> _Problem to work on_
Return every record below exactly as written, omitting any pictures.
-----
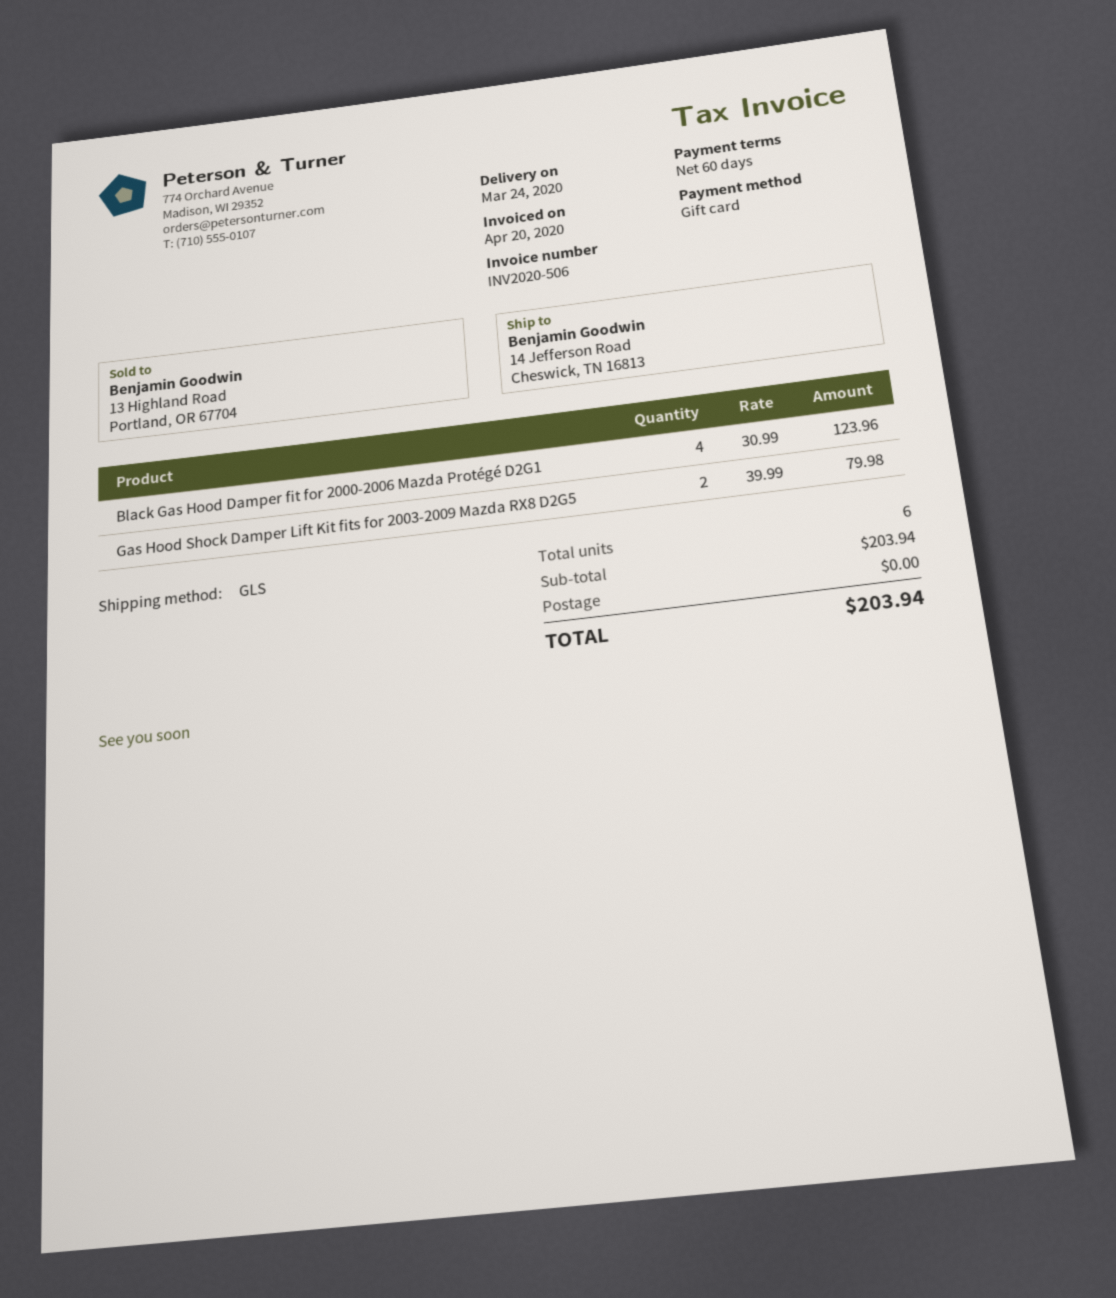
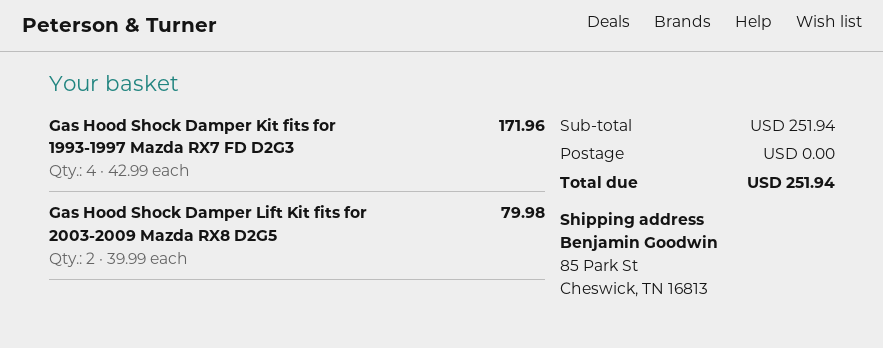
ship to: 14 Jefferson Road, Cheswick, TN 16813 -> 85 Park St, Cheswick, TN 16813
Black Gas Hood Damper fit for 2000-2006 Mazda Protégé D2G1: 4 x 30.99 = 123.96 -> none
Gas Hood Shock Damper Kit fits for 1993-1997 Mazda RX7 FD D2G3: none -> 4 x 42.99 = 171.96
subtotal: 203.94 -> 251.94
total: 203.94 -> 251.94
-----
> _Exercise solution_
ship to: 14 Jefferson Road, Cheswick, TN 16813 -> 85 Park St, Cheswick, TN 16813
Black Gas Hood Damper fit for 2000-2006 Mazda Protégé D2G1: 4 x 30.99 = 123.96 -> none
Gas Hood Shock Damper Kit fits for 1993-1997 Mazda RX7 FD D2G3: none -> 4 x 42.99 = 171.96
subtotal: 203.94 -> 251.94
total: 203.94 -> 251.94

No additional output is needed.